Start With a Sound Premise – Before Any Testing
Perry is explicit about what separates good strategy development from random data mining: you must have a sound premise before you start testing. A sound premise is a reason to believe a particular pattern or relationship exists in markets – rooted in economic logic, not data fitting.
“I believe trend following works in the long term, not the short term. The real trends are created by central banks when they raise or lower rates slowly. Those trends are long-term. A five-day moving average is not likely to work. You need to decide first: am I a long-term or short-term trader? Then pick your parameter ranges accordingly.”
Examples of sound premises: long-term trend following (tracks economic policy cycles through interest rates, then FX, then equities), pairs trading (two competing companies in the same sector tend to move together), and seasonality (recurring calendar patterns driven by consistent fundamental cycles).
Without a premise, optimisation is just curve fitting. With a premise, testing becomes validation – you are checking whether your prior belief is confirmed by the data, not searching for whatever happens to have worked historically.
How to Select Parameter Ranges for Testing
Perry’s approach to parameter range selection follows directly from the premise.
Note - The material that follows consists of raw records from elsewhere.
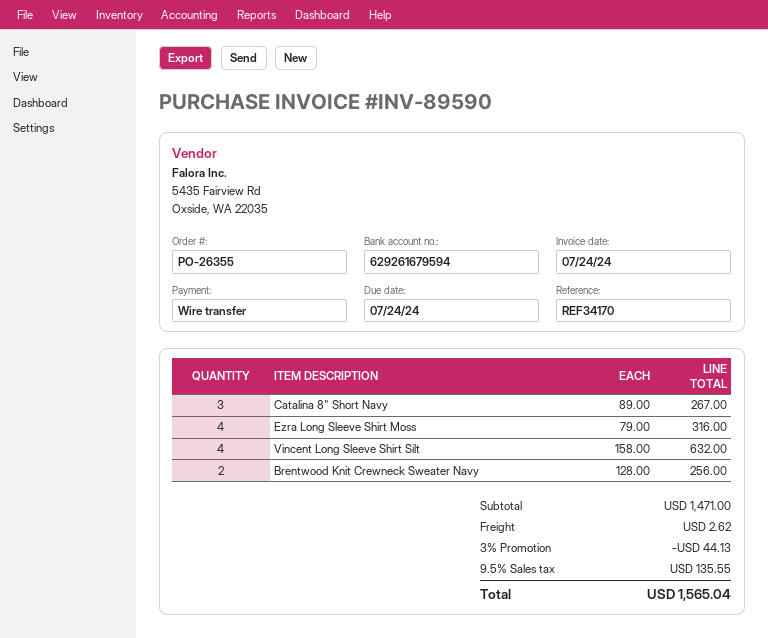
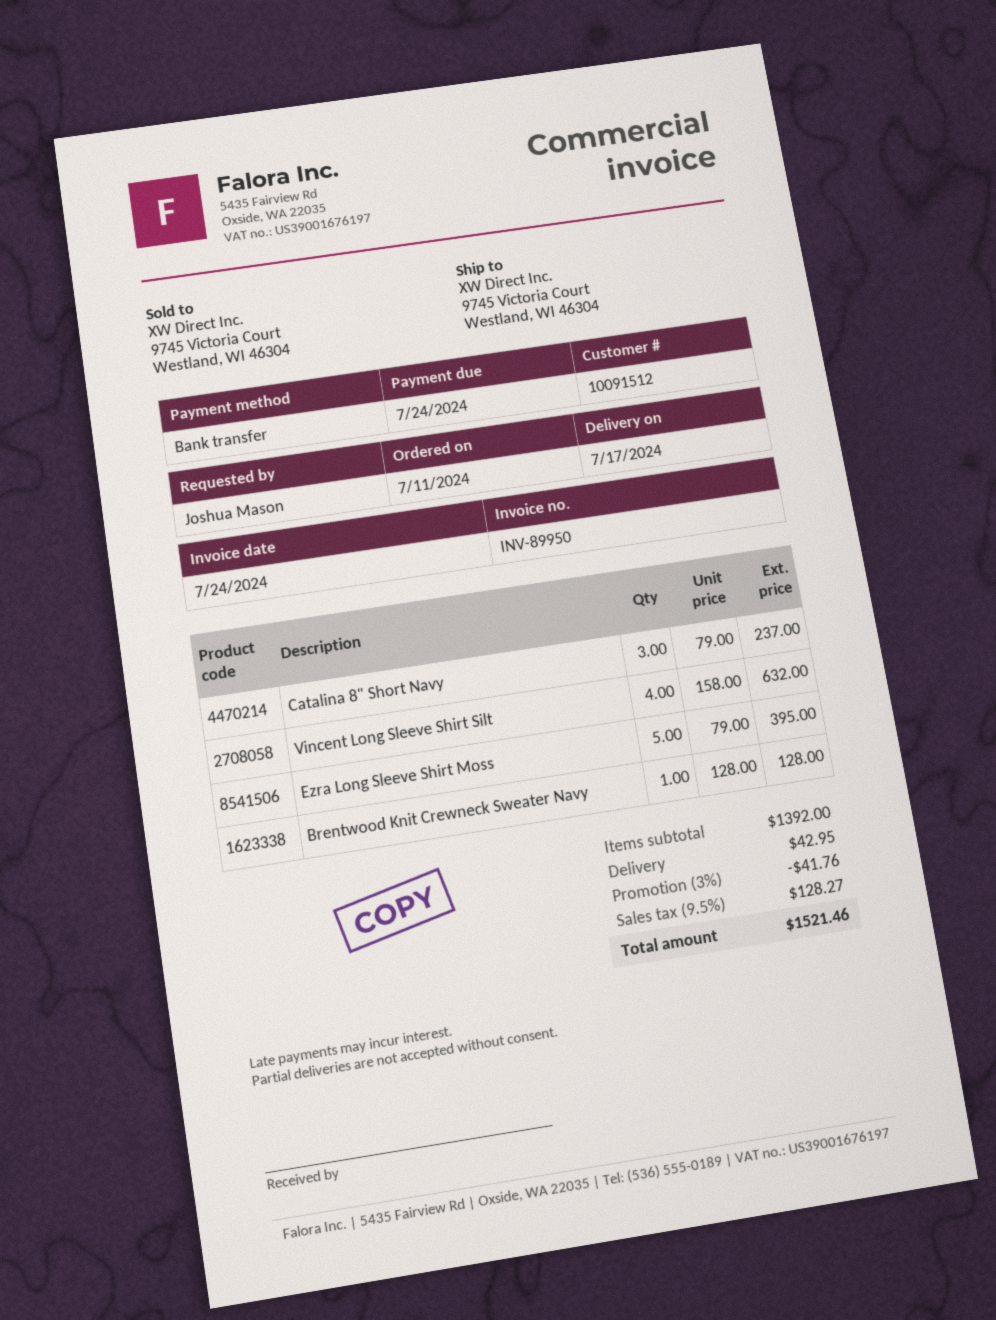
invoice number: INV-89590 -> INV-89950
Catalina 8" Short Navy: 3 x 89.00 = 267.00 -> 3 x 79.00 = 237.00
Ezra Long Sleeve Shirt Moss: 4 x 79.00 = 316.00 -> 5 x 79.00 = 395.00
Brentwood Knit Crewneck Sweater Navy: 2 x 128.00 = 256.00 -> 1 x 128.00 = 128.00
subtotal: 1471.00 -> 1392.00
discount: 3% = 44.13 -> 3% = 41.76
shipping: 2.62 -> 42.95
tax: 9.5% = 135.55 -> 9.5% = 128.27
total: 1565.04 -> 1521.46

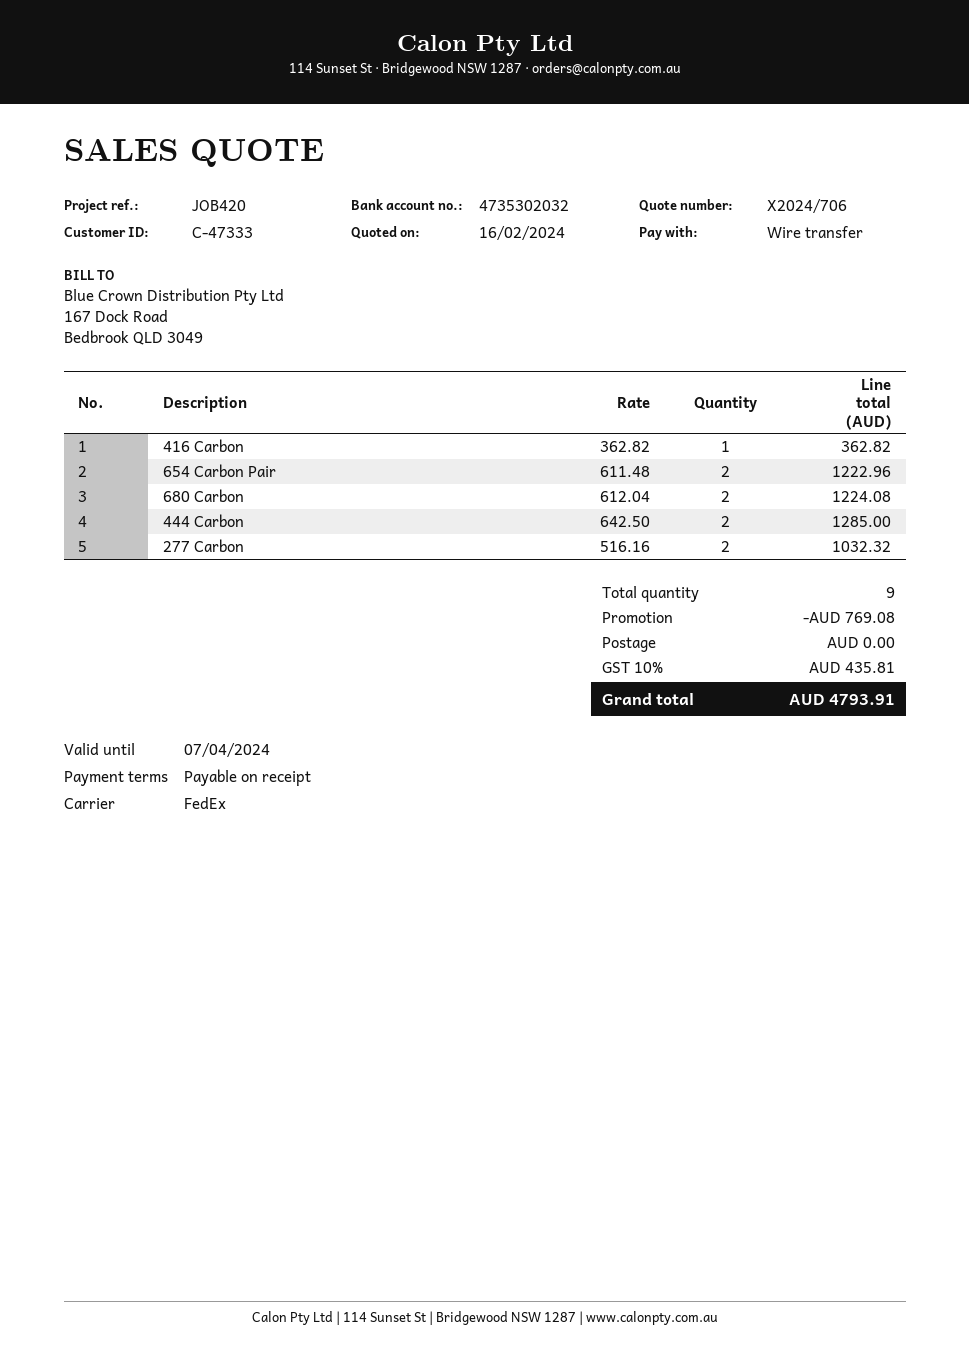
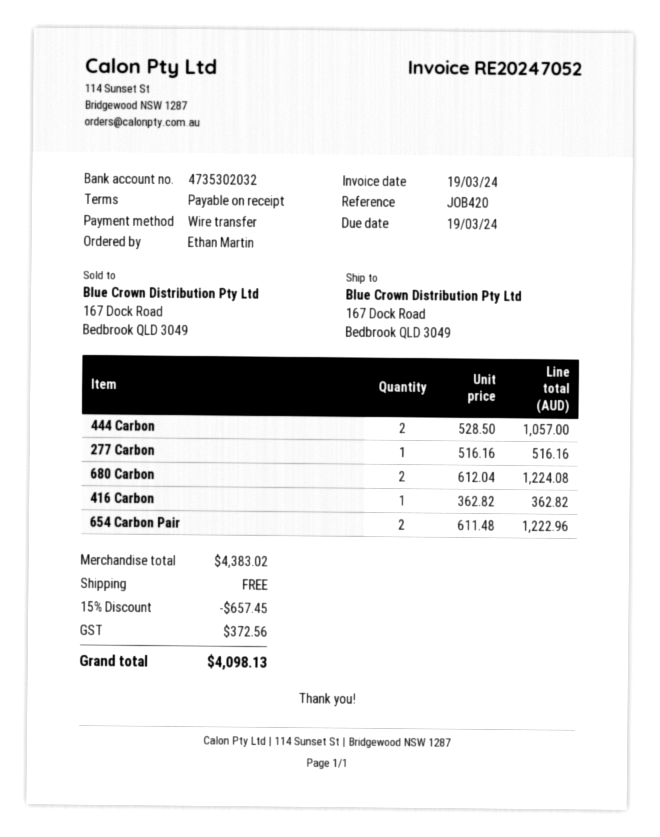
444 Carbon: 2 x 642.50 = 1285.00 -> 2 x 528.50 = 1057.00
277 Carbon: 2 x 516.16 = 1032.32 -> 1 x 516.16 = 516.16
discount: 769.08 -> 657.45
tax: 435.81 -> 372.56
total: 4793.91 -> 4098.13

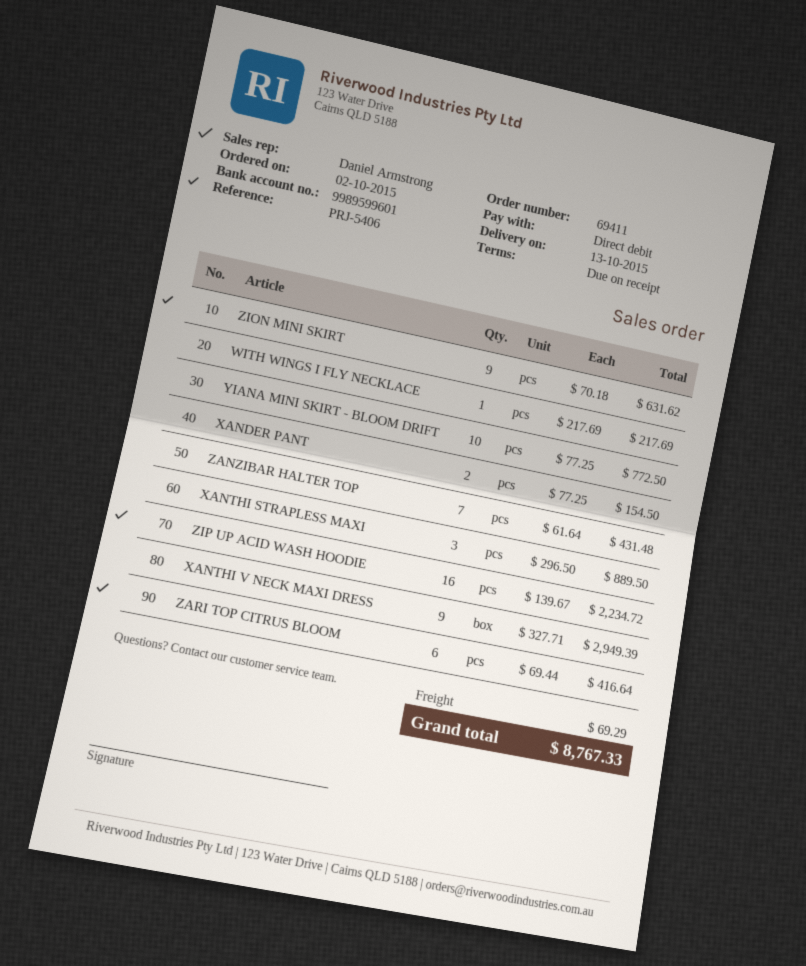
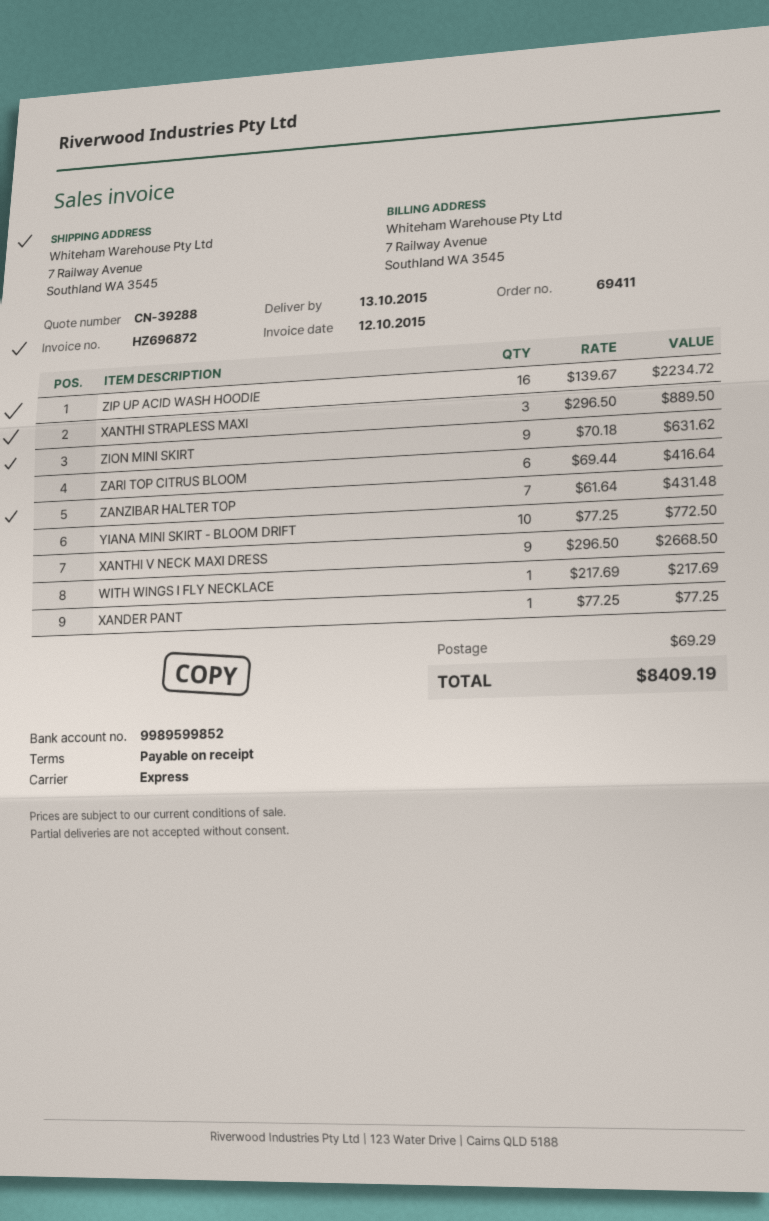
bank account: 9989599601 -> 9989599852
XANDER PANT: 2 x 77.25 = 154.50 -> 1 x 77.25 = 77.25
XANTHI V NECK MAXI DRESS: 9 x 327.71 = 2949.39 -> 9 x 296.50 = 2668.50
total: 8767.33 -> 8409.19

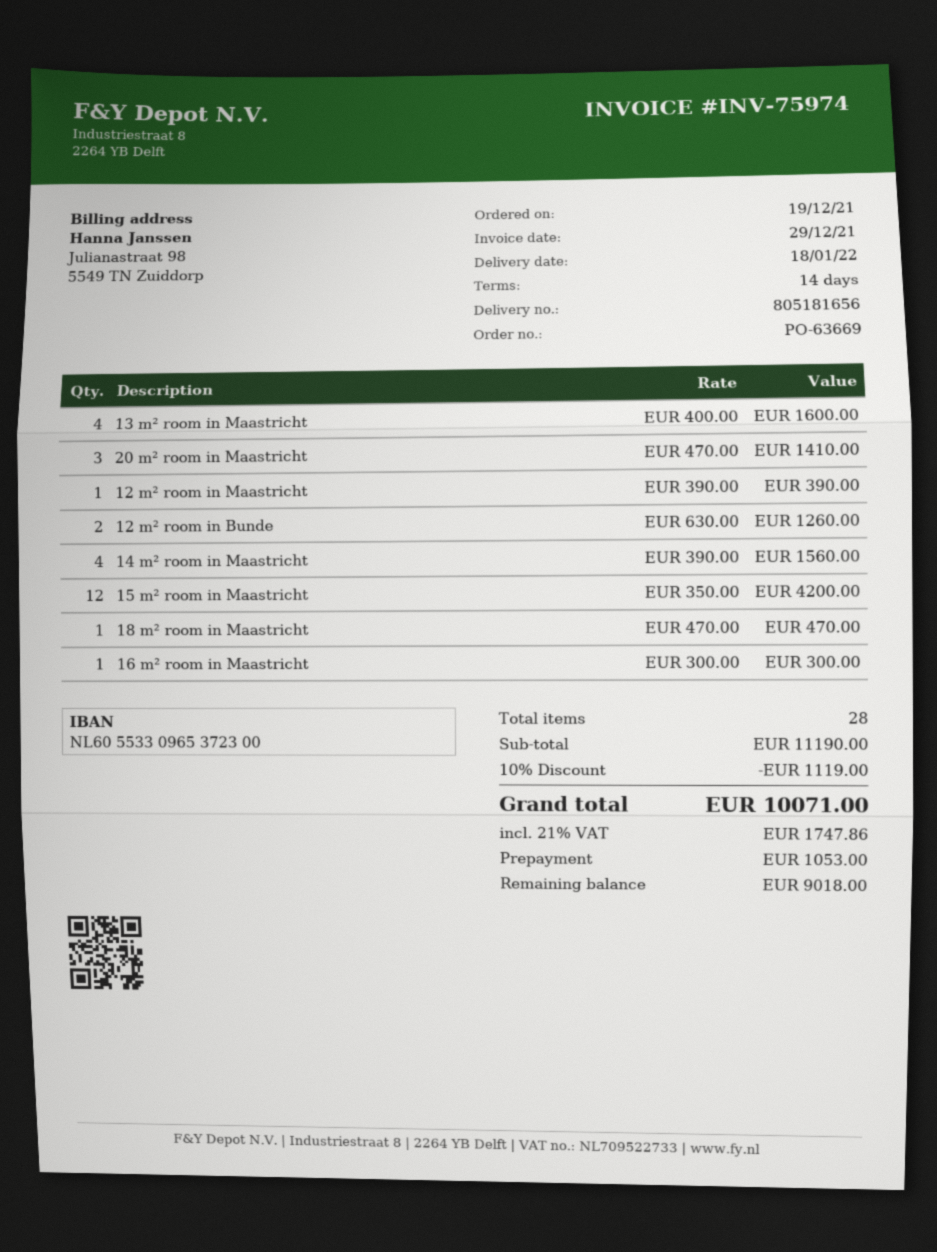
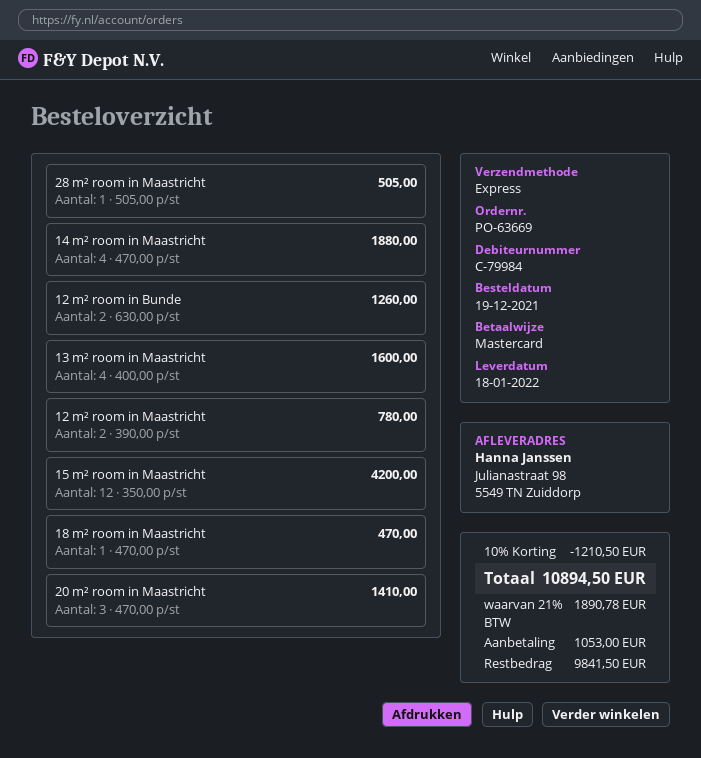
12 m² room in Maastricht: 1 x 390.00 = 390.00 -> 2 x 390.00 = 780.00
14 m² room in Maastricht: 4 x 390.00 = 1560.00 -> 4 x 470.00 = 1880.00
16 m² room in Maastricht: 1 x 300.00 = 300.00 -> none
28 m² room in Maastricht: none -> 1 x 505.00 = 505.00
discount: 10% = 1119.00 -> 10% = 1210.50
tax: 21% = 1747.86 -> 21% = 1890.78
total: 10071.00 -> 10894.50
balance: 9018.00 -> 9841.50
If you believe trend following works over the long term and not the short term, you define your moving average test range as something like 60 to 150 days – not 5 to 250. The five-day results are not relevant to your premise and should not be included.
He also challenges the standard practice of testing parameters in linear increments. The difference between a 65-day and a 70-day moving average is small in percentage terms. The difference between a 10-day and a 15-day is 50%. When you test in equal absolute increments, the longer end of the range appears falsely stable because adjacent results are more similar to each other.
Perry’s solution: test in percentage increments. Double each successive parameter – 30, 60, 120. Or step by 50%: 30, 45, 60, 90, 120. Fewer tests, but a more realistic distribution of results. The slow end does not look artificially better just because adjacent parameter values produce similar outcomes.
What to Look for When Analysing Optimisation Results
The single most important point Perry makes about analysing optimisation outputs: do not look for the best result. The best result is usually the one that happened to benefit from the most price shocks or lucky timing in the historical period. That performance will not repeat.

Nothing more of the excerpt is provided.